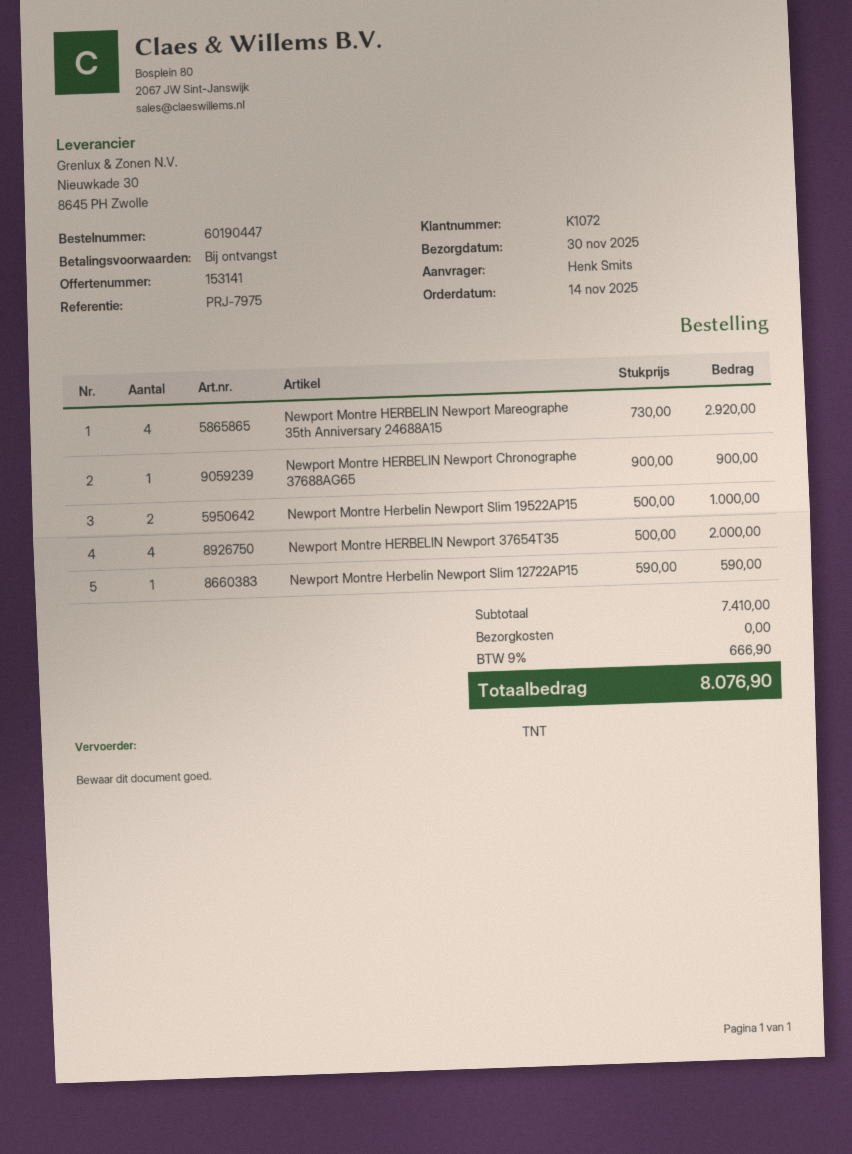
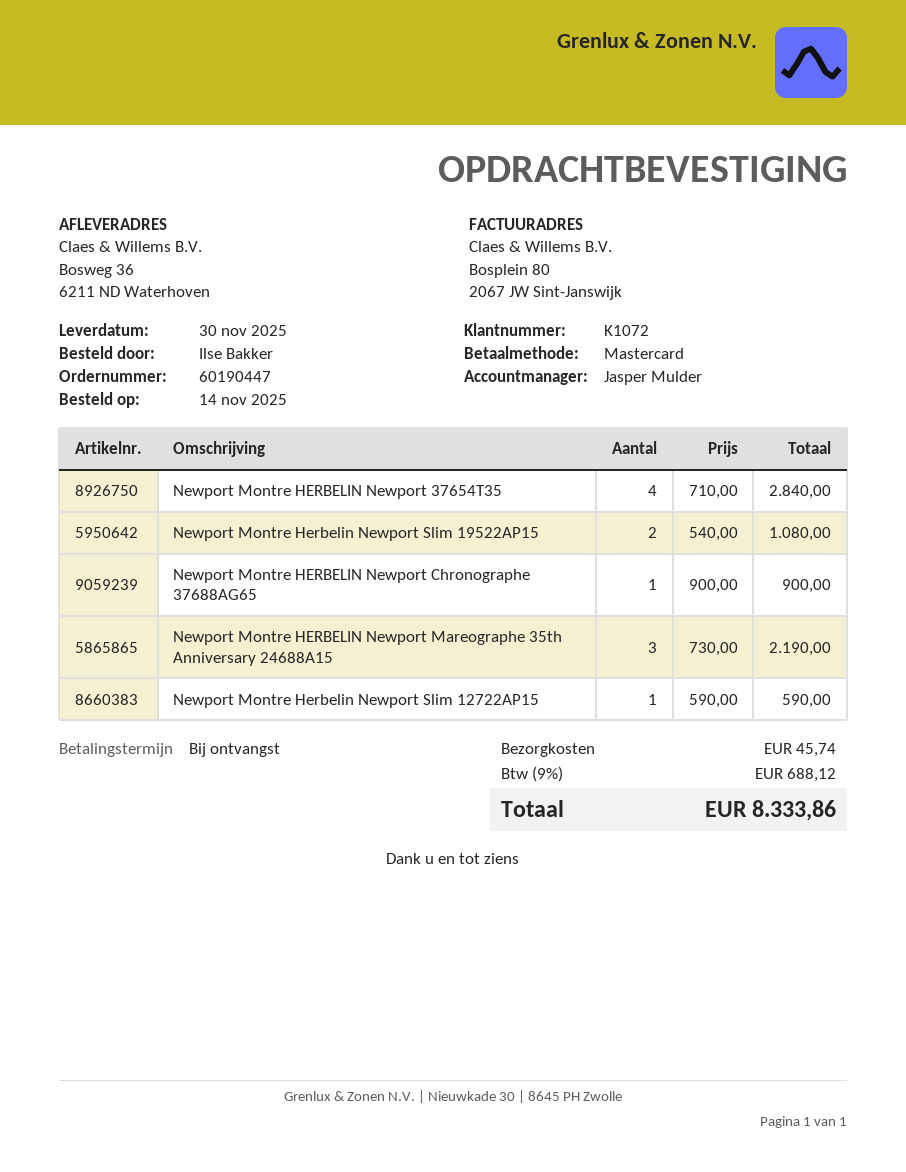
ordered by: Henk Smits -> Ilse Bakker
Newport Montre HERBELIN Newport Mareographe 35th Anniversary 24688A15: 4 x 730.00 = 2920.00 -> 3 x 730.00 = 2190.00
Newport Montre Herbelin Newport Slim 19522AP15: 2 x 500.00 = 1000.00 -> 2 x 540.00 = 1080.00
Newport Montre HERBELIN Newport 37654T35: 4 x 500.00 = 2000.00 -> 4 x 710.00 = 2840.00
shipping: 0.00 -> 45.74
tax: 9% = 666.90 -> 9% = 688.12
total: 8076.90 -> 8333.86

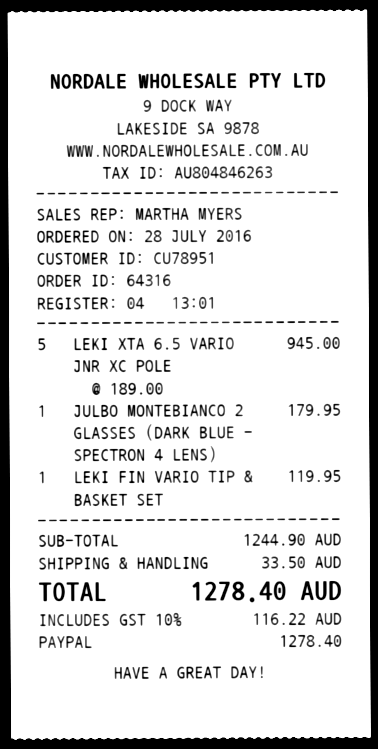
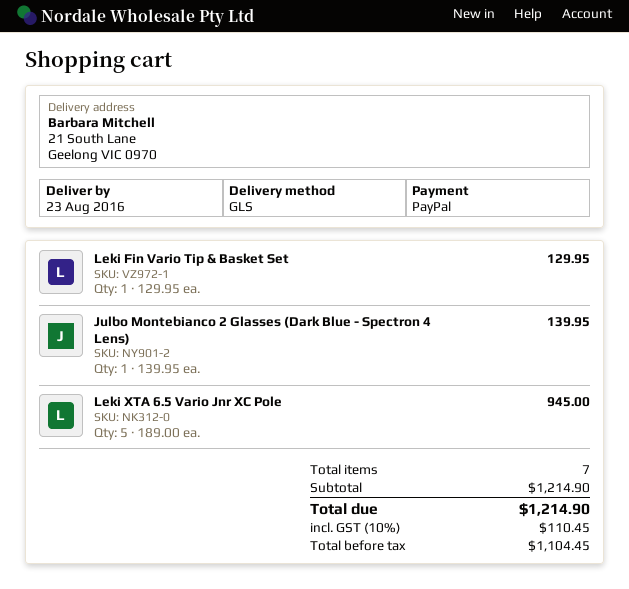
JULBO MONTEBIANCO 2 GLASSES (DARK BLUE - SPECTRON 4 LENS): 1 x 179.95 = 179.95 -> 1 x 139.95 = 139.95
LEKI FIN VARIO TIP & BASKET SET: 1 x 119.95 = 119.95 -> 1 x 129.95 = 129.95
subtotal: 1244.90 -> 1214.90
shipping: 33.50 -> none
tax: 10% = 116.22 -> 10% = 110.45
total: 1278.40 -> 1214.90

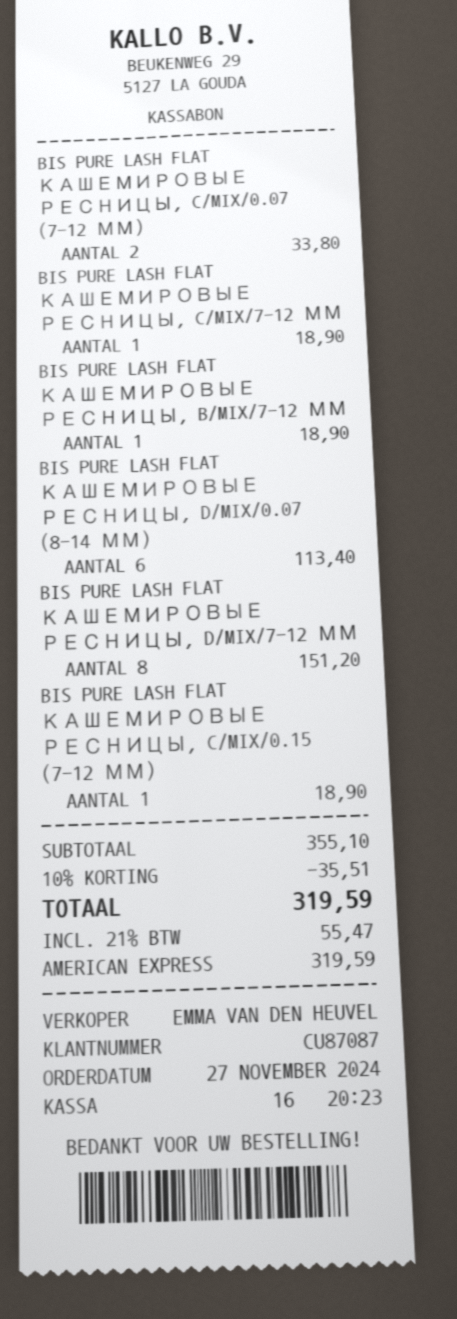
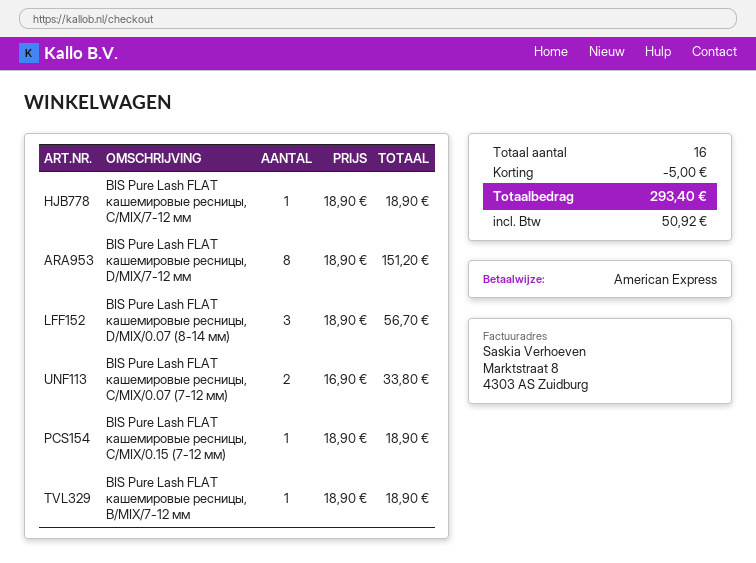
BIS PURE LASH FLAT КАШЕМИРОВЫЕ РЕСНИЦЫ, D/MIX/0.07 (8-14 ММ): 6 for 113.40 -> 3 for 56.70
discount: 35.51 -> 5.00
tax: 55.47 -> 50.92
total: 319.59 -> 293.40

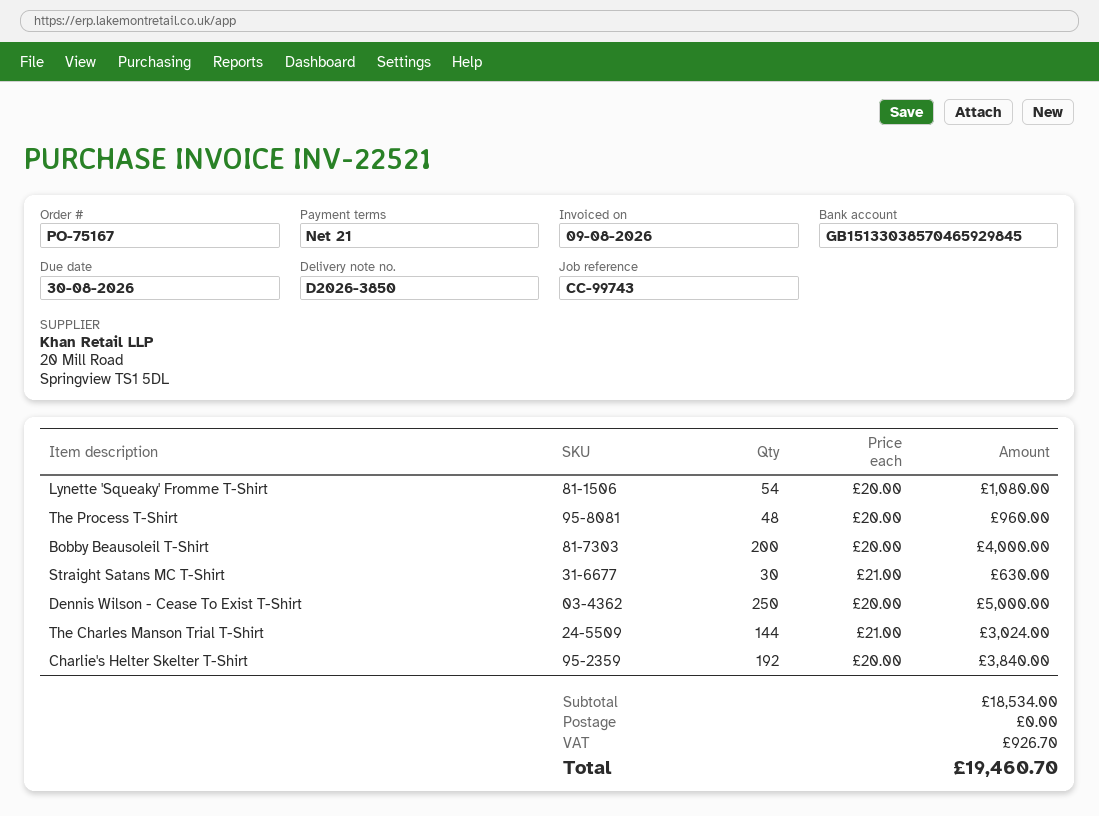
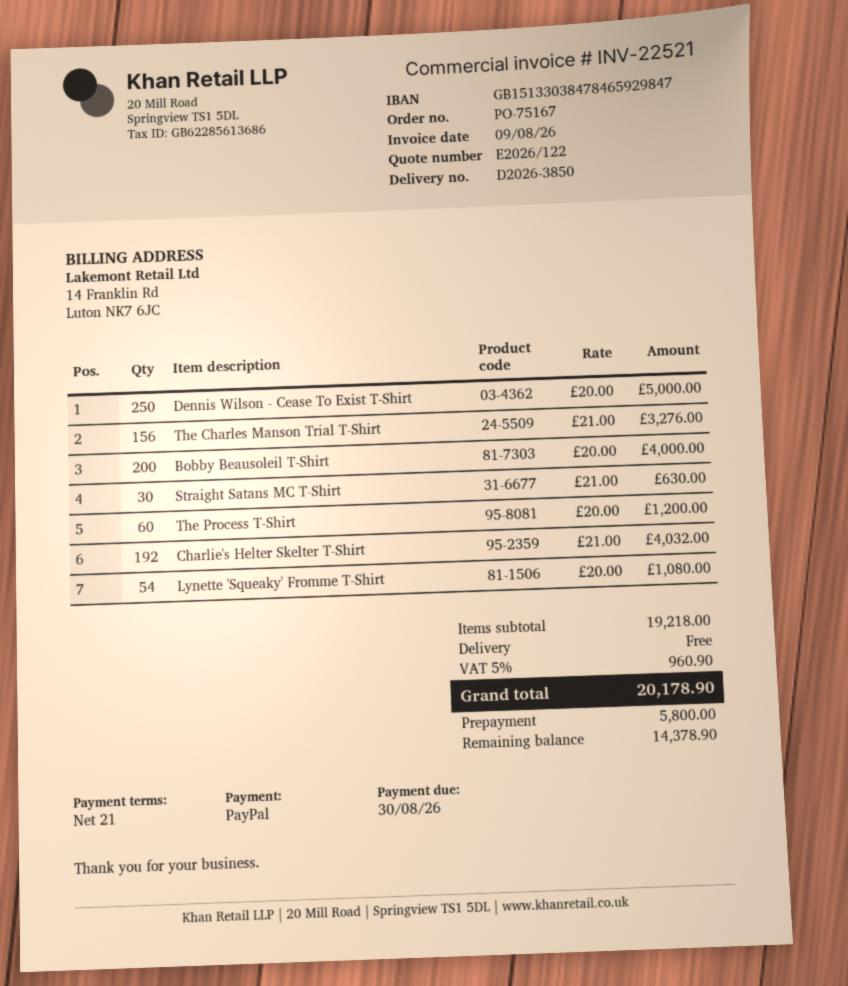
bank account: GB15133038570465929845 -> GB15133038478465929847
The Process T-Shirt: 48 x 20.00 = 960.00 -> 60 x 20.00 = 1200.00
The Charles Manson Trial T-Shirt: 144 x 21.00 = 3024.00 -> 156 x 21.00 = 3276.00
Charlie's Helter Skelter T-Shirt: 192 x 20.00 = 3840.00 -> 192 x 21.00 = 4032.00
subtotal: 18534.00 -> 19218.00
tax: 926.70 -> 960.90
total: 19460.70 -> 20178.90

What you are asked to do:
Where a line in the records above contains the string "subtotal", return that line.

Exercise solution:
subtotal: 1244.90 -> 1214.90
subtotal: 18534.00 -> 19218.00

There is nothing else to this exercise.